■ Task: Everything in the listing below needs to be retyped exactly.

■ Material shown:
________________________________________

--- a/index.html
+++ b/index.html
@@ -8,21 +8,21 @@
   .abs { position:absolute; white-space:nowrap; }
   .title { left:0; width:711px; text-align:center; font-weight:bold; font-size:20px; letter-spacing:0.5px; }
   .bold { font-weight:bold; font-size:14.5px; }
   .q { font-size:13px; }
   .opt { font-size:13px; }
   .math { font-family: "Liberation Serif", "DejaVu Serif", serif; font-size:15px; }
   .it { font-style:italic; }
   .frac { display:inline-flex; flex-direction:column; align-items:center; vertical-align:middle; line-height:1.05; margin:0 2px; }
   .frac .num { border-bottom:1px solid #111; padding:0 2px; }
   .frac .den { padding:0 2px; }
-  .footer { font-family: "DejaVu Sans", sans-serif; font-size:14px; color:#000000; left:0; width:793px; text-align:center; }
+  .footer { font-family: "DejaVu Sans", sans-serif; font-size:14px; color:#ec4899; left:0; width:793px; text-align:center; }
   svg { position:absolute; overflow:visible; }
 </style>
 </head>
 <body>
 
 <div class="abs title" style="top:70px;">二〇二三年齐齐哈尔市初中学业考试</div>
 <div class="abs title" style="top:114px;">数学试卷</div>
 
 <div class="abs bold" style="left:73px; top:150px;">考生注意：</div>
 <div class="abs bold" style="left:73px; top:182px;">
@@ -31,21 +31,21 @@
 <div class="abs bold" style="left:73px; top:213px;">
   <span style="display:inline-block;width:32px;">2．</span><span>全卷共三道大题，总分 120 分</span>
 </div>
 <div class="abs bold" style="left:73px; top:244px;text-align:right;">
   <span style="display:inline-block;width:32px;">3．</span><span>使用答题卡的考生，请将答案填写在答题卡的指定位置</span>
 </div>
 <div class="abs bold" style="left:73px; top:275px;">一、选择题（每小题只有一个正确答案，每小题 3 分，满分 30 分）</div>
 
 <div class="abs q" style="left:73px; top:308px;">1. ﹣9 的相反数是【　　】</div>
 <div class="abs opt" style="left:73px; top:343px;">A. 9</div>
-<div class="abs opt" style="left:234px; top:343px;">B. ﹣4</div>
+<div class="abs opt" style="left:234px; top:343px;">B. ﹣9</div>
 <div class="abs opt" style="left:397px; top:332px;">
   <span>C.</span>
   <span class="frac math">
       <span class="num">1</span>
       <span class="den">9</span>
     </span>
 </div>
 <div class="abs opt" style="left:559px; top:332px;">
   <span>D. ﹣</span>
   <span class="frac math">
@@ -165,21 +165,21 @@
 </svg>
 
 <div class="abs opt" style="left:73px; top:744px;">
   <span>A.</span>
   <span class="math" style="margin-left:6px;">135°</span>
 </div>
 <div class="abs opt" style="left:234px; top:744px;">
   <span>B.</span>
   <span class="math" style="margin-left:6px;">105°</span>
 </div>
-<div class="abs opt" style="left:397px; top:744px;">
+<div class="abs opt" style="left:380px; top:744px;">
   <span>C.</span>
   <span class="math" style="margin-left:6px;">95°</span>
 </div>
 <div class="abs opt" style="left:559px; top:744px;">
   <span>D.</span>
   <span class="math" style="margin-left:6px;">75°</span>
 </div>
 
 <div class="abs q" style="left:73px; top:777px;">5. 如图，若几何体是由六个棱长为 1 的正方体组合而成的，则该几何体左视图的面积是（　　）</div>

________________________________________

■ Output for this task:
--- a/index.html
+++ b/index.html
@@ -8,21 +8,21 @@
   .abs { position:absolute; white-space:nowrap; }
   .title { left:0; width:711px; text-align:center; font-weight:bold; font-size:20px; letter-spacing:0.5px; }
   .bold { font-weight:bold; font-size:14.5px; }
   .q { font-size:13px; }
   .opt { font-size:13px; }
   .math { font-family: "Liberation Serif", "DejaVu Serif", serif; font-size:15px; }
   .it { font-style:italic; }
   .frac { display:inline-flex; flex-direction:column; align-items:center; vertical-align:middle; line-height:1.05; margin:0 2px; }
   .frac .num { border-bottom:1px solid #111; padding:0 2px; }
   .frac .den { padding:0 2px; }
-  .footer { font-family: "DejaVu Sans", sans-serif; font-size:14px; color:#000000; left:0; width:793px; text-align:center; }
+  .footer { font-family: "DejaVu Sans", sans-serif; font-size:14px; color:#ec4899; left:0; width:793px; text-align:center; }
   svg { position:absolute; overflow:visible; }
 </style>
 </head>
 <body>
 
 <div class="abs title" style="top:70px;">二〇二三年齐齐哈尔市初中学业考试</div>
 <div class="abs title" style="top:114px;">数学试卷</div>
 
 <div class="abs bold" style="left:73px; top:150px;">考生注意：</div>
 <div class="abs bold" style="left:73px; top:182px;">
@@ -31,21 +31,21 @@
 <div class="abs bold" style="left:73px; top:213px;">
   <span style="display:inline-block;width:32px;">2．</span><span>全卷共三道大题，总分 120 分</span>
 </div>
 <div class="abs bold" style="left:73px; top:244px;text-align:right;">
   <span style="display:inline-block;width:32px;">3．</span><span>使用答题卡的考生，请将答案填写在答题卡的指定位置</span>
 </div>
 <div class="abs bold" style="left:73px; top:275px;">一、选择题（每小题只有一个正确答案，每小题 3 分，满分 30 分）</div>
 
 <div class="abs q" style="left:73px; top:308px;">1. ﹣9 的相反数是【　　】</div>
 <div class="abs opt" style="left:73px; top:343px;">A. 9</div>
-<div class="abs opt" style="left:234px; top:343px;">B. ﹣4</div>
+<div class="abs opt" style="left:234px; top:343px;">B. ﹣9</div>
 <div class="abs opt" style="left:397px; top:332px;">
   <span>C.</span>
   <span class="frac math">
       <span class="num">1</span>
       <span class="den">9</span>
     </span>
 </div>
 <div class="abs opt" style="left:559px; top:332px;">
   <span>D. ﹣</span>
   <span class="frac math">
@@ -165,21 +165,21 @@
 </svg>
 
 <div class="abs opt" style="left:73px; top:744px;">
   <span>A.</span>
   <span class="math" style="margin-left:6px;">135°</span>
 </div>
 <div class="abs opt" style="left:234px; top:744px;">
   <span>B.</span>
   <span class="math" style="margin-left:6px;">105°</span>
 </div>
-<div class="abs opt" style="left:397px; top:744px;">
+<div class="abs opt" style="left:380px; top:744px;">
   <span>C.</span>
   <span class="math" style="margin-left:6px;">95°</span>
 </div>
 <div class="abs opt" style="left:559px; top:744px;">
   <span>D.</span>
   <span class="math" style="margin-left:6px;">75°</span>
 </div>
 
 <div class="abs q" style="left:73px; top:777px;">5. 如图，若几何体是由六个棱长为 1 的正方体组合而成的，则该几何体左视图的面积是（　　）</div>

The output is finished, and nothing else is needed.